## What the task requires
Show the lines below that contain the string "push".

[Dataset excerpts]
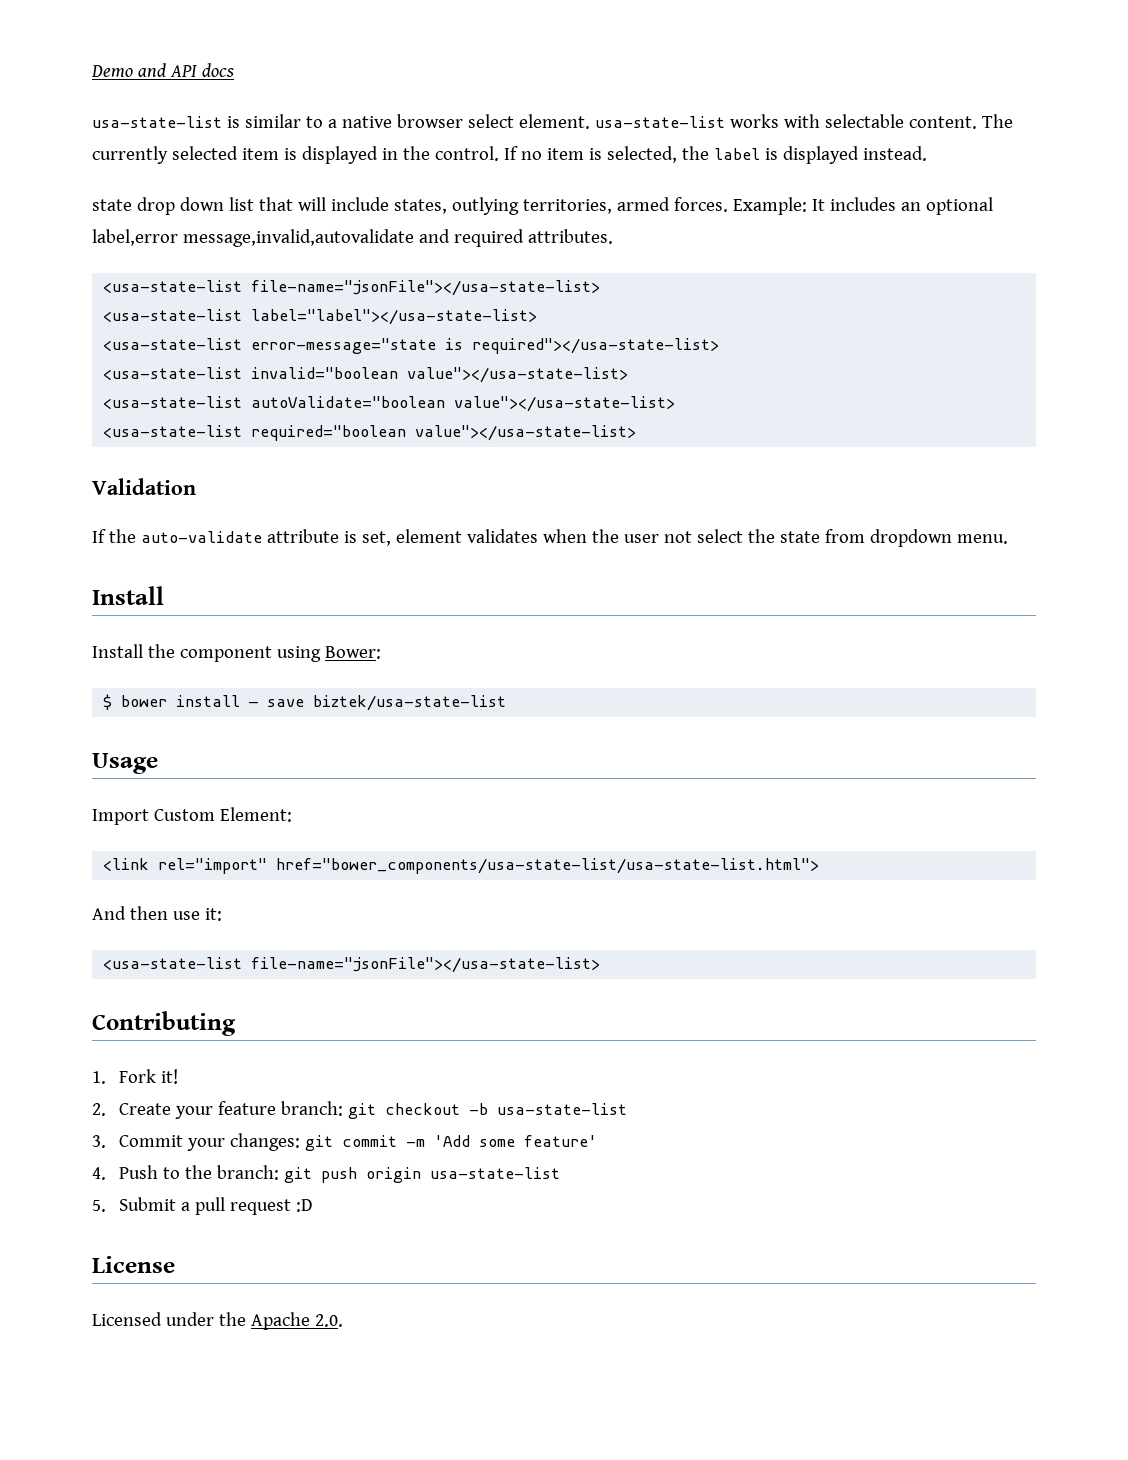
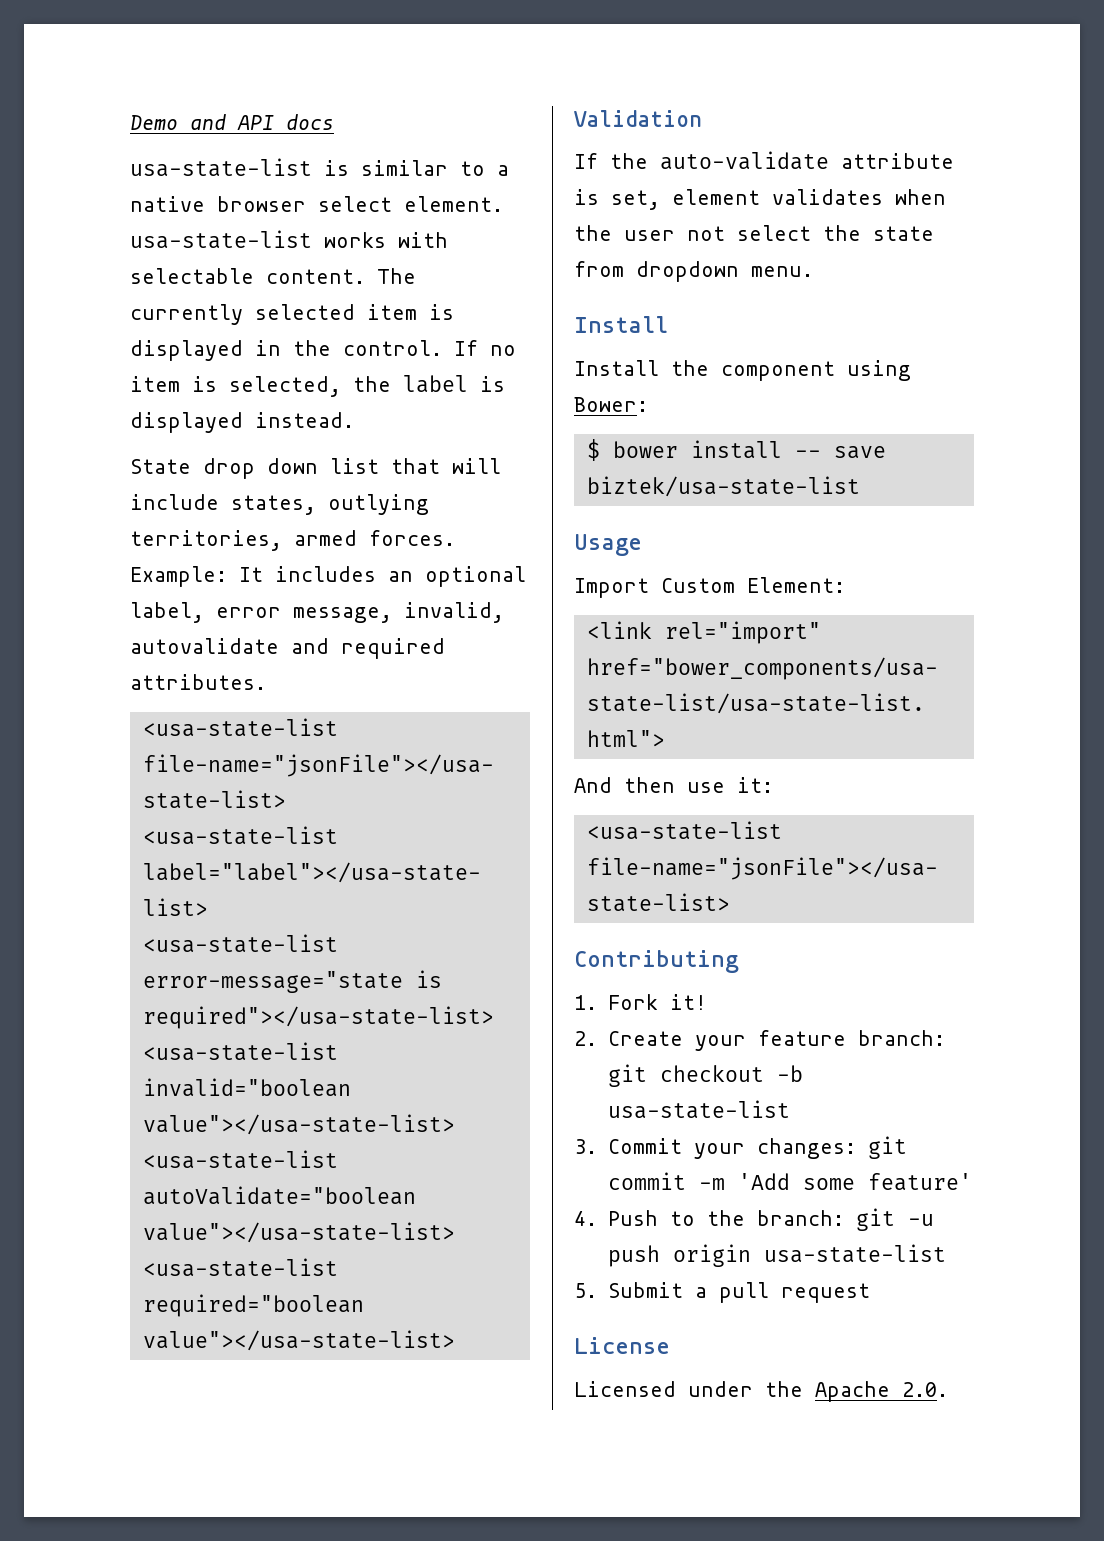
- state drop down list that will include states, outlying territories, armed forces.
+ State drop down list that will include states, outlying territories, armed forces.
- Example: It includes an optional label,error message,invalid,autovalidate and required attributes.
+ Example: It includes an optional label, error message, invalid, autovalidate and required attributes.
- $ bower install — save biztek/usa-state-list
+ $ bower install -- save biztek/usa-state-list
- 4. Push to the branch: git push origin usa-state-list
+ 4. Push to the branch: git -u push origin usa-state-list
- 5. Submit a pull request :D
+ 5. Submit a pull request

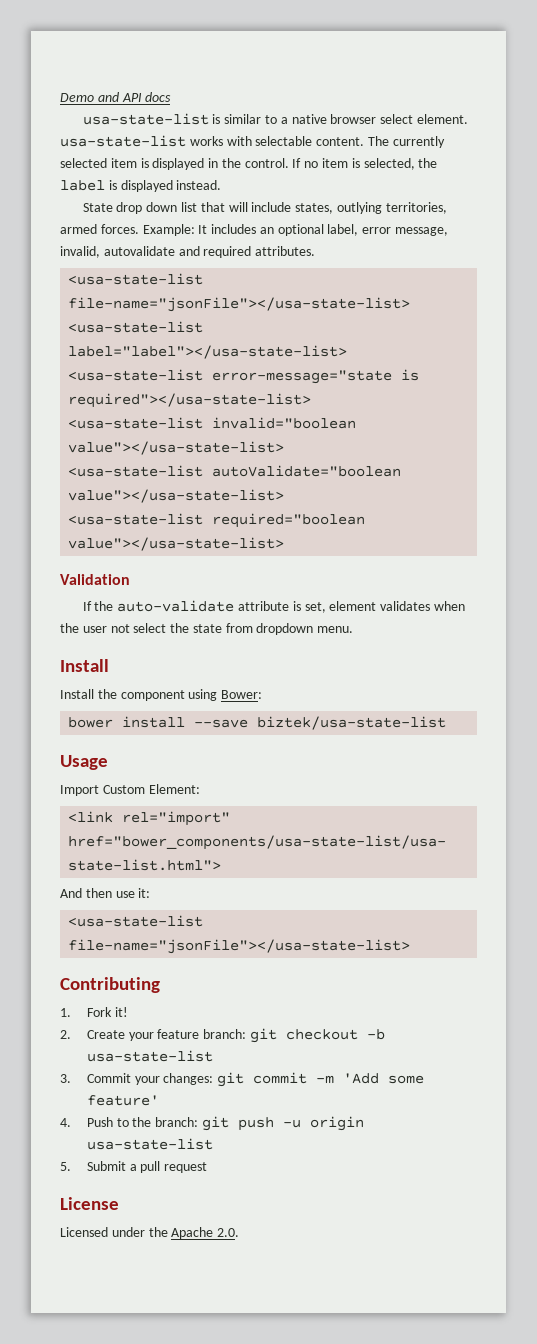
- $ bower install -- save biztek/usa-state-list
+ bower install --save biztek/usa-state-list
- 4. Push to the branch: git -u push origin usa-state-list
+ 4. Push to the branch: git push -u origin usa-state-list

## Exercise result
- 4. Push to the branch: git push origin usa-state-list
+ 4. Push to the branch: git -u push origin usa-state-list
- 4. Push to the branch: git -u push origin usa-state-list
+ 4. Push to the branch: git push -u origin usa-state-list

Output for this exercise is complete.